Photos released by French police on January 8, 2015 of suspects Cherif Kouachi (L), 32, and his brother Said Kouachi, 34, wanted over the attack at French satirical magazine Charlie HebdoPhotos released by French police on January 8, 2015 of suspects Cherif Kouachi (L), 32, and his brother Said Kouachi, 34, wanted over the attack at French satirical magazine Charlie Hebdo (AFP Photo/)
Dubai (AFP) - One of the suspects in the attack against French satirical magazine Charlie Hebdo studied in Yemen where he attended Al-Qaeda training camps, Yemeni security sources and a classmate said Friday.
Said Kouachi appeared at various times between 2009 and 2013 in the troubled Arabian peninsula country, firstly as a student at a Sanaa university known as a hotbed of Islamic fundamentalism and then at Al-Qaeda training camps in the south and southeast, the sources said.
The two suspects in the Charlie Hebdo attack, Said Kouachi and his brother Cherif, were killed Friday when police stormed the building where they were holed up, sources close to the investigation said.
Before the police raid, French television BFMTV spoke to younger brother Cherif, who said a trip he made to Yemen in 2011 was financed by US-Yemeni radical Anwar al-Awlaki, who was killed in Yemen by an American drone strike that September.
Cherif Kouachi said the Paris attack was a mission for the Yemeni branch of the terror network, Al-Qaeda in the Arabian Peninsula (AQAP).
Shortly after Wednesday's attack at Charlie Hebdo killed 12 people, the brothers hijacked a car telling the driver: "Say we are from Al-Qaeda in Yemen."
In 2009, Said Kouachi attended Al-Iman University, headed by fundamentalist preacher Abdel Majid al-Zindani, whose name figures on a US terror blacklist, a former Yemeni classmate told AFP.
According to US officials, Said Kouachi was known by French intelligence to have travelled to Yemen in 2011, where he received training from AQAP in small arms combat and marksmanship.
It was not clear on Friday if both brothers had been to Yemen or if the US and Yemeni sources had mixed up their names.
Yemen, a key ally in US efforts to combat Al-Qaeda, has been wracked by political turmoil and violence since an uprising toppled strongman Ali Abdullah Saleh in 2012.
AQAP, formed in January 2009 as a merger of the Yemeni and Saudi branches of Al-Qaeda, is seen by Washington as the network's most dangerous branch.
The US has launched scores of drone strikes on AQAP targets in Yemen, which experts say the group has been using as a military and ideological training ground for jihadists from around the world.
Laurent Bonnefoy, a professor at Sciences Po university in Paris and an expert on Yemen, said many foreigners travel to the country to attend Koranic and Arabic language classes.
Some of the students, "who at the outset do not have a violent outlook, veer towards violence," Bonnefoy said.
Saeed al-Jamhi, a Yemeni researcher and specialist on extremist groups, said AQAP has fine-tuned "a policy of recruiting foreign elements" among students who converge on the impoverished and unstable country.
"After having trained them, AQAP leaves them free to select the targets and means to carry out" attacks, he said.

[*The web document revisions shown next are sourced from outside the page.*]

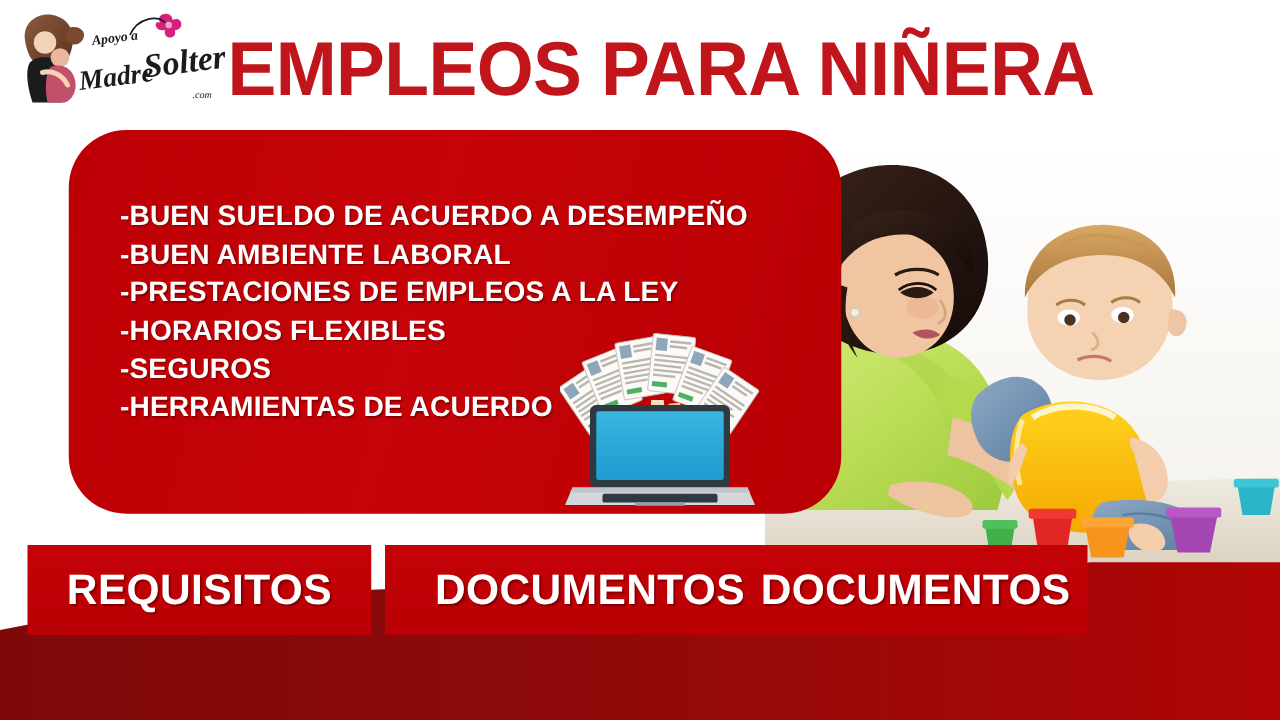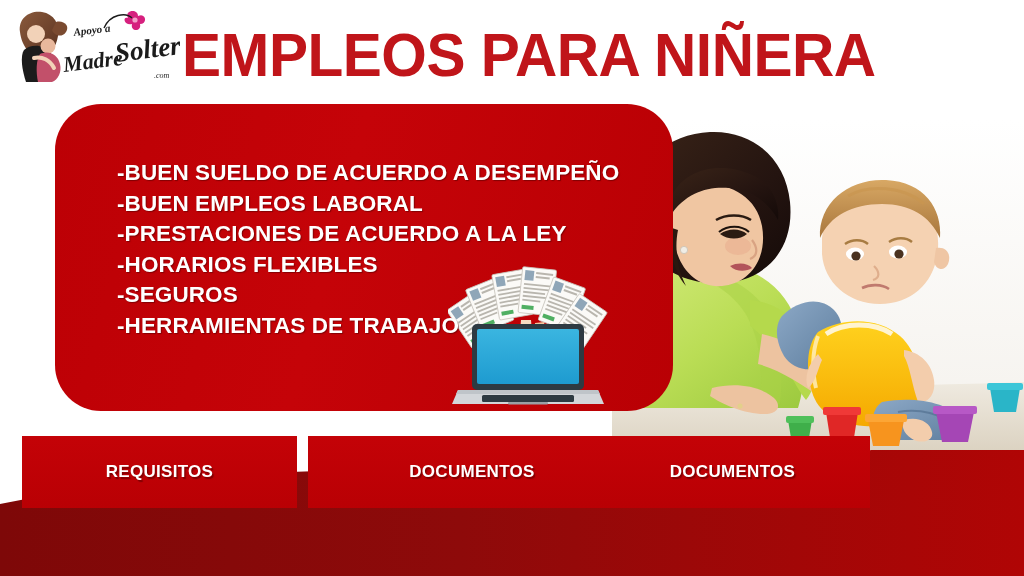--- a/index.html
+++ b/index.html
@@ -62,7 +62,6 @@
     position: absolute;
     left: 96px; top: 158px;
     width: 520px;
-    margin-left: 21px;
   }
   .bullet {
     color: #ffffff;

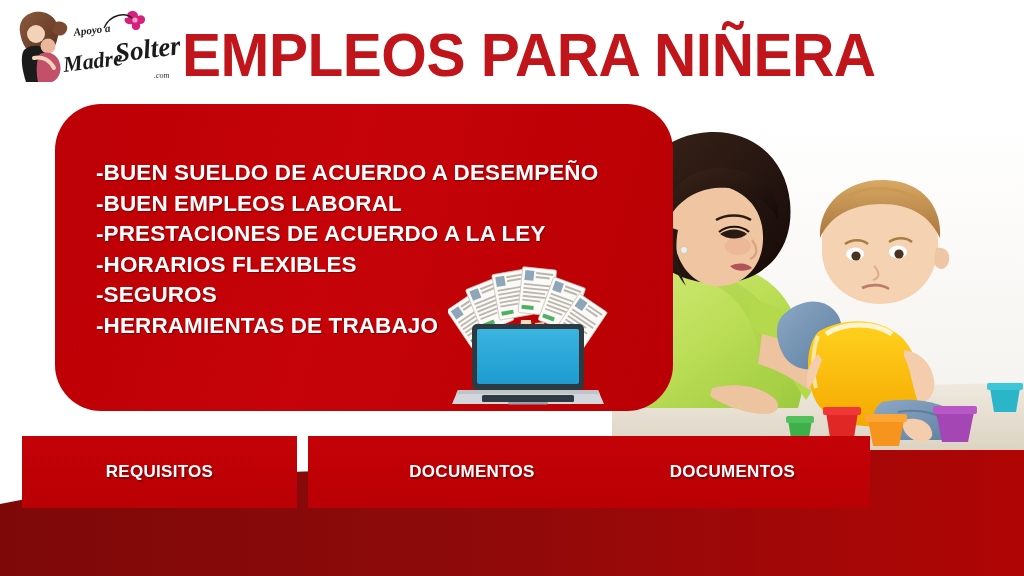--- a/index.html
+++ b/index.html
@@ -432,7 +432,7 @@
 
   <div class="bullets">
     <div class="bullet">-BUEN SUELDO DE ACUERDO A DESEMPEÑO</div>
-    <div class="bullet">-BUEN EMPLEOS LABORAL</div>
+    <div class="bullet">-BUEN AMBIENTE LABORAL</div>
     <div class="bullet">-PRESTACIONES DE ACUERDO A LA LEY</div>
     <div class="bullet">-HORARIOS FLEXIBLES</div>
     <div class="bullet">-SEGUROS</div>

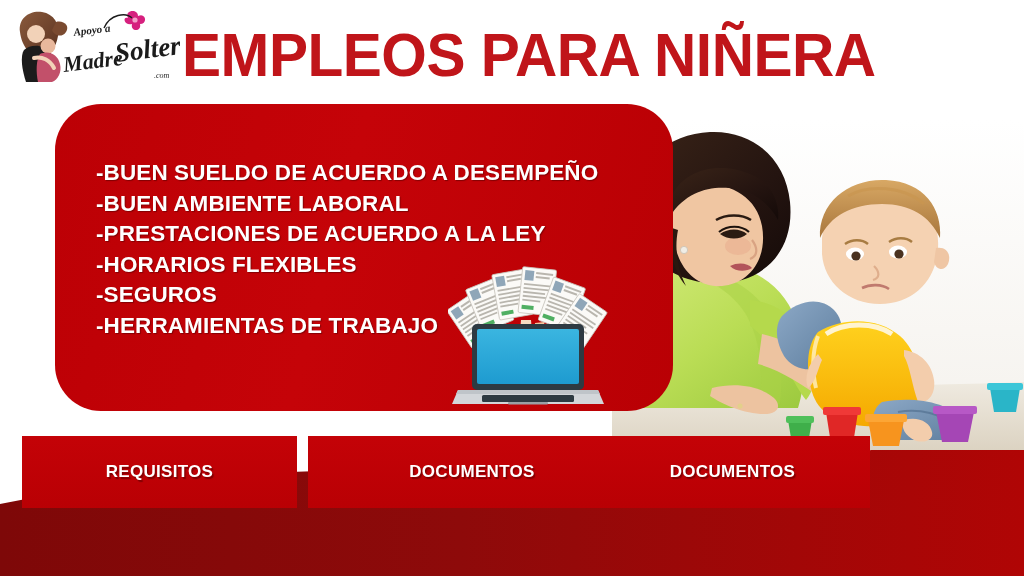--- a/index.html
+++ b/index.html
@@ -433,7 +433,7 @@
   <div class="bullets">
     <div class="bullet">-BUEN SUELDO DE ACUERDO A DESEMPEÑO</div>
     <div class="bullet">-BUEN AMBIENTE LABORAL</div>
-    <div class="bullet">-PRESTACIONES DE ACUERDO A LA LEY</div>
+    <div class="bullet">-PRESTACIONES DE EMPLEOS A LA LEY</div>
     <div class="bullet">-HORARIOS FLEXIBLES</div>
     <div class="bullet">-SEGUROS</div>
     <div class="bullet">-HERRAMIENTAS DE TRABAJO</div>

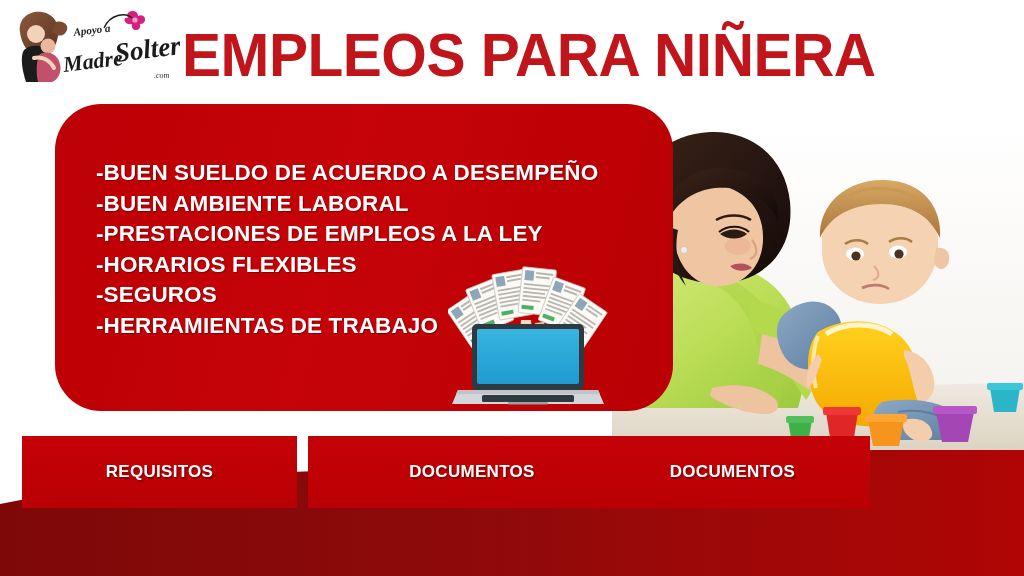--- a/index.html
+++ b/index.html
@@ -436,7 +436,7 @@
     <div class="bullet">-PRESTACIONES DE EMPLEOS A LA LEY</div>
     <div class="bullet">-HORARIOS FLEXIBLES</div>
     <div class="bullet">-SEGUROS</div>
-    <div class="bullet">-HERRAMIENTAS DE TRABAJO</div>
+    <div class="bullet">-HERRAMIENTAS DE ACUERDO</div>
   </div>
 
   <button class="btn" id="btn-requisitos">REQUISITOS</button>

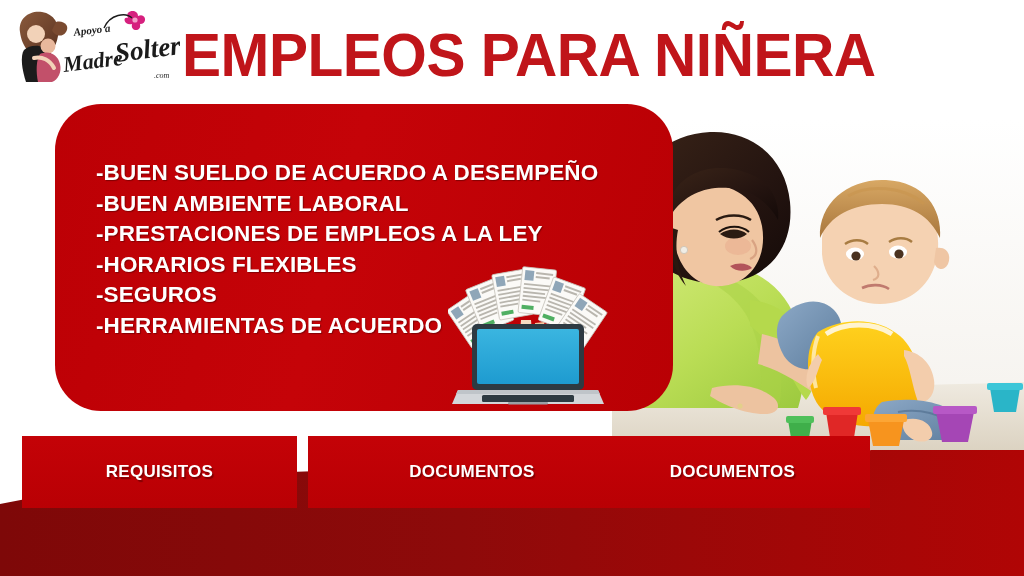--- a/index.html
+++ b/index.html
@@ -88,7 +88,7 @@
     background: #C00007;
     background: linear-gradient(180deg,#C40207 0%, #B90004 100%);
     color: #ffffff;
-    font-size: 17px;
+    font-size: 34px;
     font-weight: bold;
     letter-spacing: 0.3px;
     display: flex;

Bonnefoy agreed that "any eventual claim of responsibility does not mean that AQAP was directly involved or provided operational support".
However, Charlie Hebdo has for years been on an AQAP list of targets and Al-Qaeda's late chief Osama bin Laden warned Europe in 2008 of consequences for Prophet Mohammed cartoons published in a Danish newspaper and reproduced in the French weekly.
- 'Disciplined and calm' -
According to the classmate at Al-Iman University, Said Kouachi, a Frenchman of Algerian origin, used the name of Mohammed.
"He was disciplined, calm and discreet" as a student, he said.
The classmate said he lost track of Kouachi between 2010 and 2013, when Shiite militiamen overran a studies centre in Dammaj, in Saada province to the north of the capital, run by Salafists, a hardline school of Sunni Islam.
Another university colleague said Said Kouachi battled with other students to defend the centre against the Shiite fighters, before their defeat in December of that year when survivors were evacuated.
How he returned to France afterwards remains unknown.